THE INPUT.

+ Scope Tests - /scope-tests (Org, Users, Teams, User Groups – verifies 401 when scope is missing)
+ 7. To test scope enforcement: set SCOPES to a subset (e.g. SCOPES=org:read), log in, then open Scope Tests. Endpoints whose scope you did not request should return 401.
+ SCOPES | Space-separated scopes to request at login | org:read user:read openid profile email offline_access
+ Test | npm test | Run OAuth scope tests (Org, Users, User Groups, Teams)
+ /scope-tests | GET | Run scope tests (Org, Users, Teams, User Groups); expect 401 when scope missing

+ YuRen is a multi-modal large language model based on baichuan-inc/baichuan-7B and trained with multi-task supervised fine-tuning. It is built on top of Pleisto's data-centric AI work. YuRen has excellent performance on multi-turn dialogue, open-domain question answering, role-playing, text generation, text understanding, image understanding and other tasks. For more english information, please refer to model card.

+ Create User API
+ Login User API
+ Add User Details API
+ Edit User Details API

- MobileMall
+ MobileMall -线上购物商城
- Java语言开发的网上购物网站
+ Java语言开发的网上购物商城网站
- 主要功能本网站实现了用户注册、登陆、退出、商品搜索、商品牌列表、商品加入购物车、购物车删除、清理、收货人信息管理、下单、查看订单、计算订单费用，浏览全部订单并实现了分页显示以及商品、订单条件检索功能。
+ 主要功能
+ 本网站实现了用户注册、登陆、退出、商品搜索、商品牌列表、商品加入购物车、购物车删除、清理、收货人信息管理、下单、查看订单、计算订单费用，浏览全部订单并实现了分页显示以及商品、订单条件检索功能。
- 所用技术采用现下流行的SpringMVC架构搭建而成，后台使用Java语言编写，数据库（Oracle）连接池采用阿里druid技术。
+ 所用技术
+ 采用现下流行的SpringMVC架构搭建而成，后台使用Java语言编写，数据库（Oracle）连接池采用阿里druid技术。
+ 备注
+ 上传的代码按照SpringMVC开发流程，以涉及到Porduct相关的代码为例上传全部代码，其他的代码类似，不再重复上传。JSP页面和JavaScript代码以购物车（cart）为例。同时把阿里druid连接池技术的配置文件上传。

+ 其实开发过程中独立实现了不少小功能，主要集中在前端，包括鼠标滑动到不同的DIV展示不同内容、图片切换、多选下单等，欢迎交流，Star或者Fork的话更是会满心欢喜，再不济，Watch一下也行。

PROBLEM STATEMENT.
Wherever the string "Teams" occurs in the data, copy the line that holds it.

ANSWER.
+ Scope Tests - /scope-tests (Org, Users, Teams, User Groups – verifies 401 when scope is missing)
+ Test | npm test | Run OAuth scope tests (Org, Users, User Groups, Teams)
+ /scope-tests | GET | Run scope tests (Org, Users, Teams, User Groups); expect 401 when scope missing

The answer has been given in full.